I have a very basic doubt but I am new to inference statistics so please pardon me. My question is when we do hypothesis testing for two samples, we estimate the confidence interval and then if the confidence interval includes 0, we fail to reject the null hypothesis (if I am not wrong?). Now as far as our critical regions are concerned, we fail to reject the null hypothesis if the t-score lies in the non-critical region. So then aren't these two ideas contrasting? What if our confidence interval consists 0 but then our t-score is in the non-critical region. Do we fail to reject the null or do we accept the null hypothesis?
Usually, test and confidence interval will match so that $p\leq \alpha$ corresponds to $1-\alpha$ confidence intervals (CIs) contains null value of the parameter of interest. This is for example usually the case for a single comparison for continuous data.

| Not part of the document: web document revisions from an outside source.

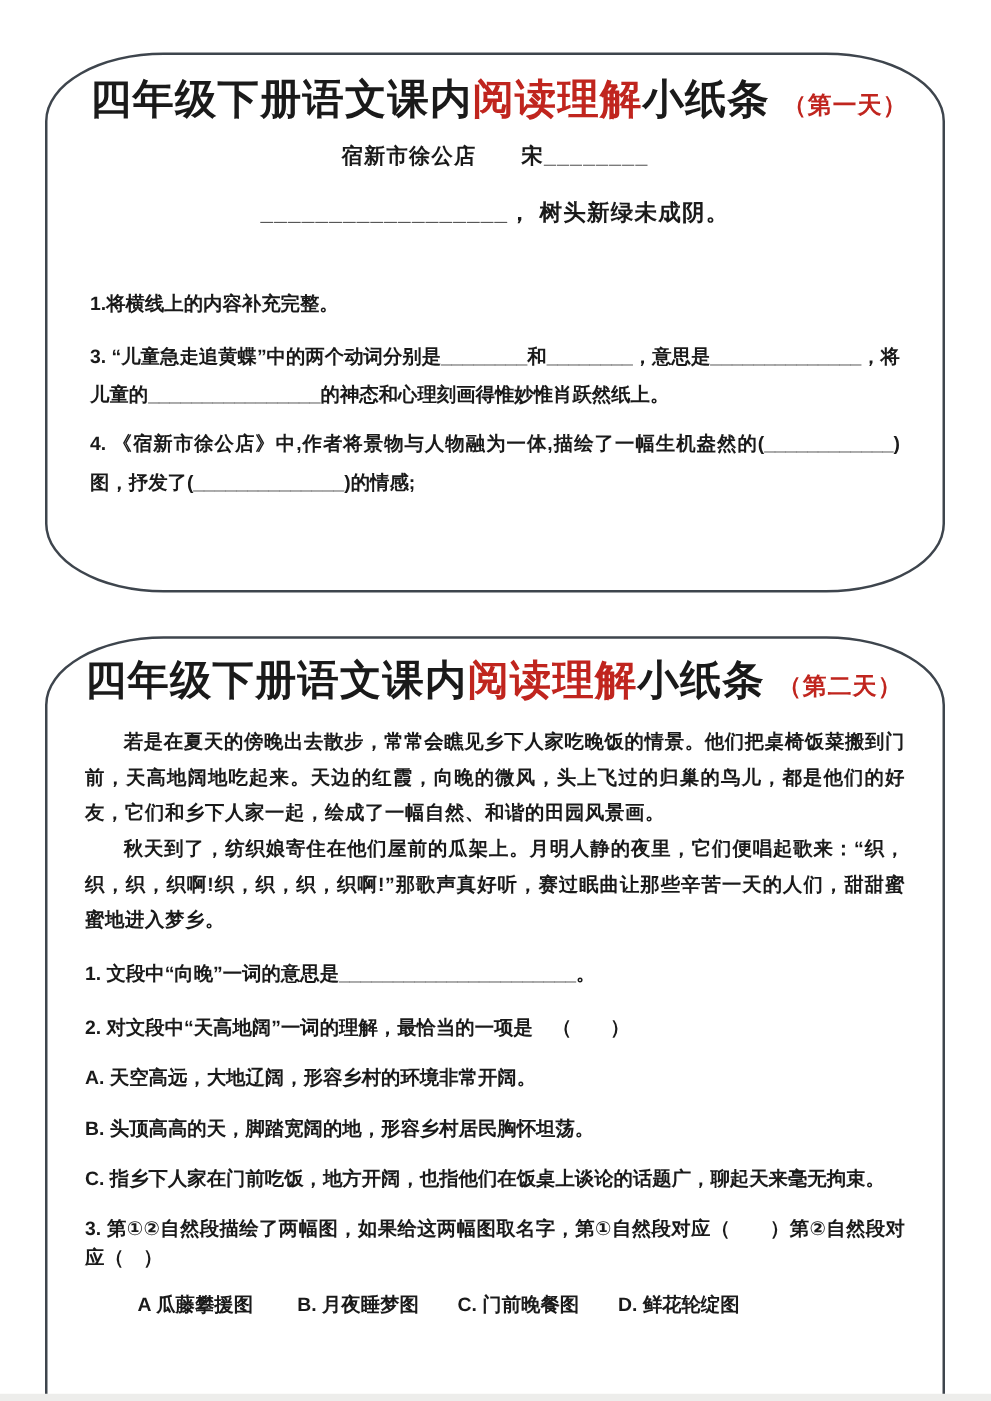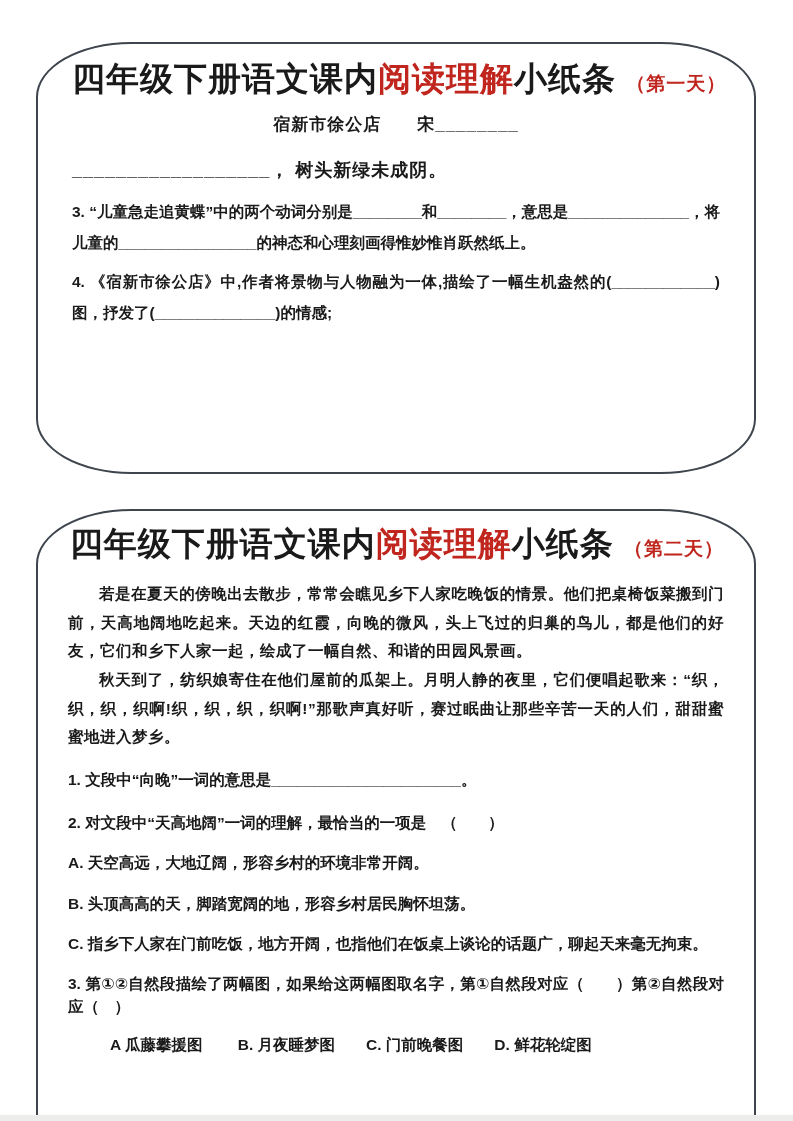--- a/index.html
+++ b/index.html
@@ -24,7 +24,7 @@
   .card-two { top:509px; height:668px; padding:12px 30px 0 30px; }
 
   .card-title {
-    text-align:right;
+    text-align:left;
     font-weight:bold;
     font-size:33px;
     letter-spacing:1px;

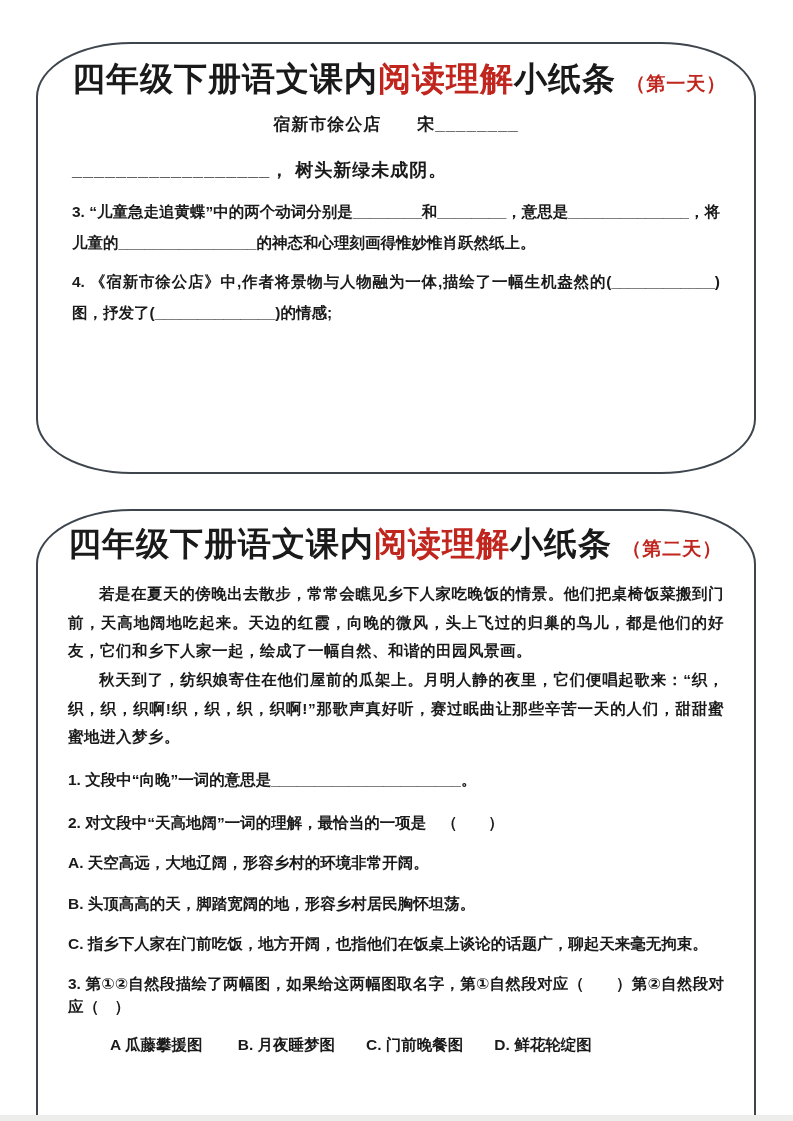--- a/index.html
+++ b/index.html
@@ -42,7 +42,7 @@
     letter-spacing:1px;
   }
   .poem-line {
-    text-align:left;
+    text-align:center;
     font-weight:bold;
     font-size:18px;
     margin-top:22px;

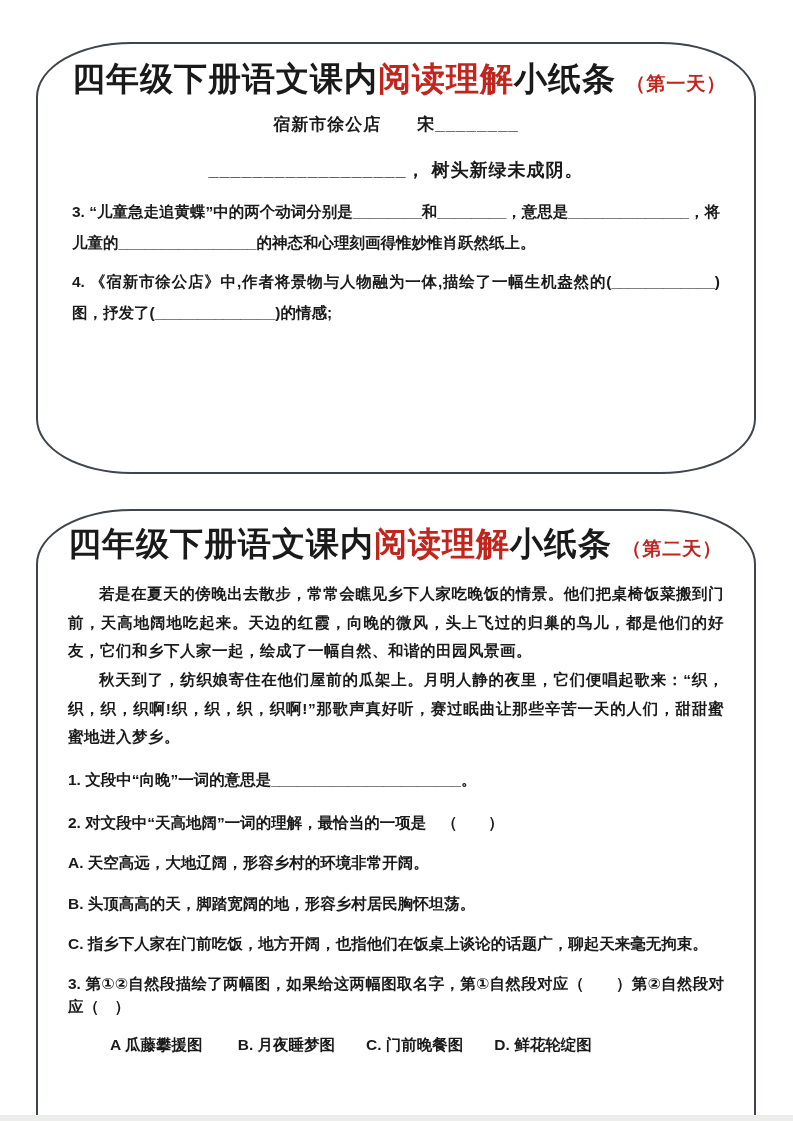--- a/index.html
+++ b/index.html
@@ -97,6 +97,7 @@
   <div class="poem-header">宿新市徐公店　　宋________</div>
   <div class="poem-line">__________________，  树头新绿未成阴。</div>
 
+  <div class="question q1">1.将横线上的内容补充完整。</div>
   <div class="question q3">3. “儿童急走追黄蝶”中的两个动词分别是________和________，意思是______________，将儿童的________________的神态和心理刻画得惟妙惟肖跃然纸上。</div>
   <div class="question q4">4. 《宿新市徐公店》中,作者将景物与人物融为一体,描绘了一幅生机盎然的(____________)图，抒发了(______________)的情感;</div>
 </div>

"Mismatches" between the two things can occur e.g. when you use variance estimates that are only valid under the null hypothesis for the test statistic, but to ensure CI coverage under alternatives you do use a different estimate for constructing the confidence interval (that e.g. occurs for some popular ways of comparing two binomial proportions). In most cases this kind of discrepancy is small. Similarly, things become more complicated when multiple comparison adjustments are in play. In these cases, the rejection of the null hypothesis should be based on the statistical test rather than the CI.